Купец красноречиво посмотрел на танцующих, пьющих и едящих.
– Никто не посмеет усомниться в широте вашей души и ваших закромов, герр Шульц.
Фриденсрайх поднял бокал и чокнулся с хозяином.
Шульца сменили на посту братья Вортепифли, местные трубадуры, ищущие мецената для создания продолжения нашумевшей баллады о константинопольском плуте. Пришлось Фриденсрайху выслушивать первую часть произведения. Надо сказать, некоторые отрывки заставили егo рассмеяться. Потом он подозвал лакея и потребовал еще одну бутылку обашского.
Фриденсрайх пил впервые за шестнадцать лет, проклиная первый глоток, сделанный им давеча из благословленной субботней чаши. Человек, который держится на честном слове, не может позволить себе роскоши нарушить слово, однажды данное себе. Тем не менее, он его нарушил. Он проклинал слабости человеческие, дюка, и пристрастие к красивым жестам, которое из раза в раз доводило его до края; и крайности он проклинал, от любви к которым также не избавился.
Дюка он проклинал за то, что тот тоже совершенно не изменился, и, стоило ему унюхать след потенциальной победы над старым другом, как он, с рвением гончей, набросился на дичь, которая еще два часа назад никакой ценности для него не представляла.
С другой стороны, в таком постоянстве было немало успокаивающего.
Твердыней мира был Кейзегал, прочной и надежной пристанью в шторме, которым являлась душа Фриденсрайха. Именно по этой причине ждал его Фрид столько лет. Он ждал дюка, как ждут того, кто наведет порядок в хаосе, в агонии, в грядущем безумии, голодным волком притаившемся в пыльных углах северного замка. Парадокс заключался в том, что именно ожидание спасло Фриденсрайха от безумия, – ожидание, а не сам дюк. А разве важно, что за плот удерживает на плаву? Надели существование смыслом, и ты спасен. Пришлось Фриденсрайху учиться самому наводить порядок. Может, это и к лучшему.
Если и гневался Фриденсрайх на дюка, то не за то, что тот предпочел забыть о нем на шестнадцать лет – причины дюка были отчасти поняты Фридом, отчасти просто приняты. И даже тайное желание завладеть сыном прекрасной Гильдеборги из Аскалона, настолько тайное, что сам Кейзегал и не подозревал о нем, не виделось Фриду достойным порицания. Возможно, он поступил бы так же.

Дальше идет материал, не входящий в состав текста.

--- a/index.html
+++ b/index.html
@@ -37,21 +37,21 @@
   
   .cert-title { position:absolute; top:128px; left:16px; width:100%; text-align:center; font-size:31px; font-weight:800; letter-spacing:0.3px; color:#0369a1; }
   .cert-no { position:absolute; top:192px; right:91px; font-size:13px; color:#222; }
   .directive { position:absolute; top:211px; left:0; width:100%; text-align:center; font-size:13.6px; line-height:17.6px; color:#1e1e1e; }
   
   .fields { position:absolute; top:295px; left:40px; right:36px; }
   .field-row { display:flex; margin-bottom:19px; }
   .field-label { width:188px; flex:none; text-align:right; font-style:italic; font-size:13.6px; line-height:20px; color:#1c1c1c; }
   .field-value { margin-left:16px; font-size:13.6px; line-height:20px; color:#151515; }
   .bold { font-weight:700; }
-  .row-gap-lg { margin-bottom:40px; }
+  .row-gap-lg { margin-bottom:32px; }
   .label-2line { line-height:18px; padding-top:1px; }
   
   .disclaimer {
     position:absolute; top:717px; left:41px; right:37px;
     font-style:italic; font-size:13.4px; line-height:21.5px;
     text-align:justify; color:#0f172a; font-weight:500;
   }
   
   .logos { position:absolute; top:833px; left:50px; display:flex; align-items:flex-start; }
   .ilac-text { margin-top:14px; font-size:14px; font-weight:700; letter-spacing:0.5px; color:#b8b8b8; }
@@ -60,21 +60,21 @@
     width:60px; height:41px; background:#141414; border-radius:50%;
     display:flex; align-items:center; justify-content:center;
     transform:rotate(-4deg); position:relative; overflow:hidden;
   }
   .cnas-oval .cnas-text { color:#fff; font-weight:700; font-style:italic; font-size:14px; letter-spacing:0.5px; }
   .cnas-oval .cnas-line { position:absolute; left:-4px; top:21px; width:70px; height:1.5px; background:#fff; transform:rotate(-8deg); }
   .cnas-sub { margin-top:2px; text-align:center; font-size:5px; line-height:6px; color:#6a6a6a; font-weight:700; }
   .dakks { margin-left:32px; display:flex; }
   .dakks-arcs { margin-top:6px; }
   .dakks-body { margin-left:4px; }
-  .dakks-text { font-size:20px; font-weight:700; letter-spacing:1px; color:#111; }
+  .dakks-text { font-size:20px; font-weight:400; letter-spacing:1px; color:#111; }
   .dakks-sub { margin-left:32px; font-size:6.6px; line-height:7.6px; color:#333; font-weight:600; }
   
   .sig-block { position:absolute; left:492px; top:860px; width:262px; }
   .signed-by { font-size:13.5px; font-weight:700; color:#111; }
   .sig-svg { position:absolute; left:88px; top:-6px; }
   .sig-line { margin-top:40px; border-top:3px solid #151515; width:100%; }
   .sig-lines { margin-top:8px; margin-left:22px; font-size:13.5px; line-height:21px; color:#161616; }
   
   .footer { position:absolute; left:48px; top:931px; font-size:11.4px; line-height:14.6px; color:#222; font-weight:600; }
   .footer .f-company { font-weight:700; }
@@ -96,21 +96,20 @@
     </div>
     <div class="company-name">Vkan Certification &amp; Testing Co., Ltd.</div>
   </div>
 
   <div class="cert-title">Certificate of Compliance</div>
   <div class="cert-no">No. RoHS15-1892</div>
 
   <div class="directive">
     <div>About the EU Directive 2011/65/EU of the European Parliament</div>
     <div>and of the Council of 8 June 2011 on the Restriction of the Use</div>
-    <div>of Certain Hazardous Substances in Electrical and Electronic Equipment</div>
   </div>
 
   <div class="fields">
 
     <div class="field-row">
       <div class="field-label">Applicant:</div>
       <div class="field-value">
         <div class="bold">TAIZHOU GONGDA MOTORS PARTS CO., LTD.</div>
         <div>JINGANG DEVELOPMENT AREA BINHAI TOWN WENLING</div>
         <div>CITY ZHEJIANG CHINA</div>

Но нелегко было Фриденсрайху простить дюку, что тот не оказался рядом с ним в ту страшную хмельную ночь, воспоминание о которой до сих пор терзало его сновидения, поскольку и не было по сути дела воспоминанием, а лишь смутными вспышками затуманенных образов: мертвая жена, запах гнили, тлеющие свечи, вой ветра, дыра окна, обрывок идиотской, безумной мысли: «Какая изощренная месть женщины – родить, чтобы умереть, наказав меня». Как будто можно нечаянно умереть назло!
Но ведь можно. Фриденсрайх попытался сделать то же самое, а тот факт, что та, которой он хотел досадить, уже была мертва, не имел никакого значения. Если можно нечаянно выжить назло, значит, можно и нечаянно умереть назло.
И еще неизбывное чувство вины, ужаснее которого нет ничего на свете. Бешенство. Бред: «Я приношу одни несчастья».
Фриденсрайх проклинал свою бесшабашную молодость, слишком долго задержавшуюся. Молодость вообще – пору жизни, заставляющую верить мыслям, что вертятся в голове, не подвергая их критике, не подвергая сомнению веру в собственное всемогущество; ту пору жизни, которая заставляет совершать порывистые действия, не задержавшись для паузы.
Если бы Кейзегал оказался рядом с ним в ту роковую ночь, он задержал бы его, он удержал бы его, захлопнул бы перед его носом окно, двинул бы кулаком в челюсть, окунул бы головой в ведро ледяной воды, и держал бы там за волосы, пока Фрид бы не протрезвел. Кейзегал и сам был безрассудным, но в пределах собственной личности. Когда речь заходила о других людях, он превращался в эталон рассудительности, даже в самой ранней молодости. Таким было его воспитание. Ведь с младых ногтей приучали будущего сеньора к ответственности за подданных своих.